Naqueles anos juvenis era considerável a parcela de leitores de livros de bolso baratos. Foi uma das impressões que ficaram. Continua-se a ler na extensa rede metroviária parisiense. É questão cultural. Também não me esqueci da própria figura dos longínquos anos, “espelhada” no vidro da janela do metrô, quando nos túneis escuros. Questionava-me sobre passos futuros, e aquele imagem refletida parecia estar a me dizer para sempre continuar. Sentado, entre divagações, voltava à sempre leitura. Cinco décadas passaram e eis-me novamente diante da realidade desse “espelho”. Em poucos segundos, frente à porta, faço um resumo de mim mesmo. Em outro contexto, na prática ainda não havia em Paris a proliferação dos grafiteiros que inundaram o metrô de tantas cidades. Hoje essa espécie de vandalismo já se apresenta e os “espelhos” exibem excessivos rabiscos. Nos longos subterrâneos onde os vagões deslizam, paredes grafitadas, muitas delas com palavras obscenas, inclusive em português !!! Tempos outros.
Estamos habituados a ver mendigos e pedintes em nossas ruas paulistanas e, nos semáforos, aprendizes de acrobatas. Há presentemente, em locais precisos de Paris, imigrantes sentados nas calçadas pedindo esmolas. Ao passar lentamente por vários deles, que estavam a dialogar com conterrâneos, ouvi acentos eslavos, mas confesso que não saberia dizer a procedência. Como transitei vários dias pelos mesmos locais, lá estavam os personagens, exatamente nos lugares por eles escolhidos.
As livrarias parisienses chamam-me sempre a atenção pela diversidade, e preços médios são constantes em edições, tantas vezes primorosas.
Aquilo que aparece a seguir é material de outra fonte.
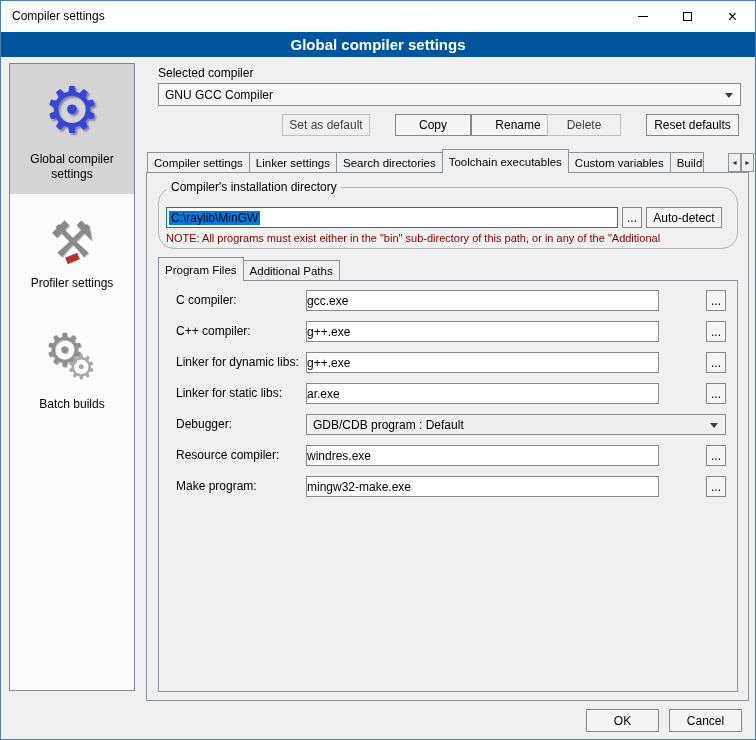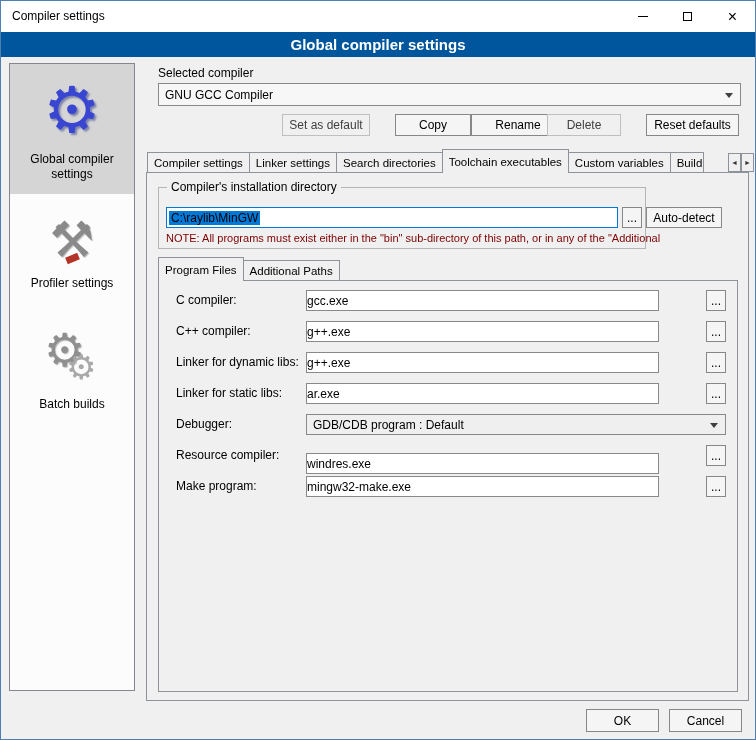--- a/index.html
+++ b/index.html
@@ -148,21 +148,21 @@
   </div>
   <div class="tab-scroll" style="left:727px; top:152px;">
     <span>◄</span>
   </div>
   <div class="tab-scroll" style="left:740px; top:152px;">
     <span>►</span>
   </div>
 
   <div class="panel" style="left:145px; top:171px; width:603px; height:529px;"></div>
 
-  <div class="groupbox" style="left:157px; top:186px; width:488px; height:62px;">
+  <div class="groupbox" style="left:157px; top:186px; width:580px; height:62px;border-radius:16px;">
     <span class="legend">Compiler's installation directory</span>
   </div>
   <div class="path-input" style="left:165px; top:206px; width:452px; height:21px;">
     <span class="selection">C:\raylib\MinGW</span>
   </div>
   <div class="btn" style="left:621px; top:206px; width:20px; height:21px; z-index:3;">
     <span>...</span>
   </div>
   <div class="btn" style="left:645px; top:206px; width:76px; height:21px; z-index:3;">
     <span>Auto-detect</span>
@@ -207,21 +207,21 @@
     <span>...</span>
   </div>
 
   <span class="flabel" style="top:416px;">Debugger:</span>
   <div class="combo fcombo" style="top:413px;">
     <span>GDB/CDB program : Default</span>
     <i class="combo-arrow"></i>
   </div>
 
   <span class="flabel" style="top:447px;">Resource compiler:</span>
-  <div class="finput" style="top:444px;margin-top:8px;">
+  <div class="finput" style="top:444px;">
     <span>windres.exe</span>
   </div>
   <div class="btn fbrowse" style="top:444px;">
     <span>...</span>
   </div>
 
   <span class="flabel" style="top:478px;">Make program:</span>
   <div class="finput" style="top:475px;">
     <span>mingw32-make.exe</span>
   </div>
Elas proliferam pelos bairros, o que é salutar. Adquiri alguns sobre música e aventuras. Livros de bolso com papel reciclado têm tido uma grande guarida e não me pareceram caros. Em contrapartida, comprei, para um jantar oferecido por amigos, garrafas de um vinho chileno bem comercializado em São Paulo. É de pasmar, custava E$ 6,50 a garrafa, sendo que em supermercado bem conhecido de nossa cidade o preço ultrapassa os R$ 34,00 !!! Para chegar à França, a nobre bebida atravessou todo o Atlântico !!! E já houve críticas de governantes à campanha diária e essencial de uma de nossas emissoras: “Brasil, o país dos impostos” !!!
Observar o cotidiano tem interesse. Regressos à sempre belíssima Paris despertam incondicionalmente novas reflexões. Aprendemos com esse revolver permanente, balanço dos acúmulos. São estes que tornam o envelhecer, a depender das individualidades, um outono onde as folhas douradas podem representar a diferença.

During my recent visit to Paris, I couldn’t help comparing the place where I lived in the fifties with the city as it is today. Impossible not to sense how it has changed. I was impressed by the influx of immigrants – mainly Africans, Asians and Eastern Europeans – and by the changes the ethnic composition of the city has undergone in just half a century. But something has not changed: it is still the “city of light”, fascinating and incomparable.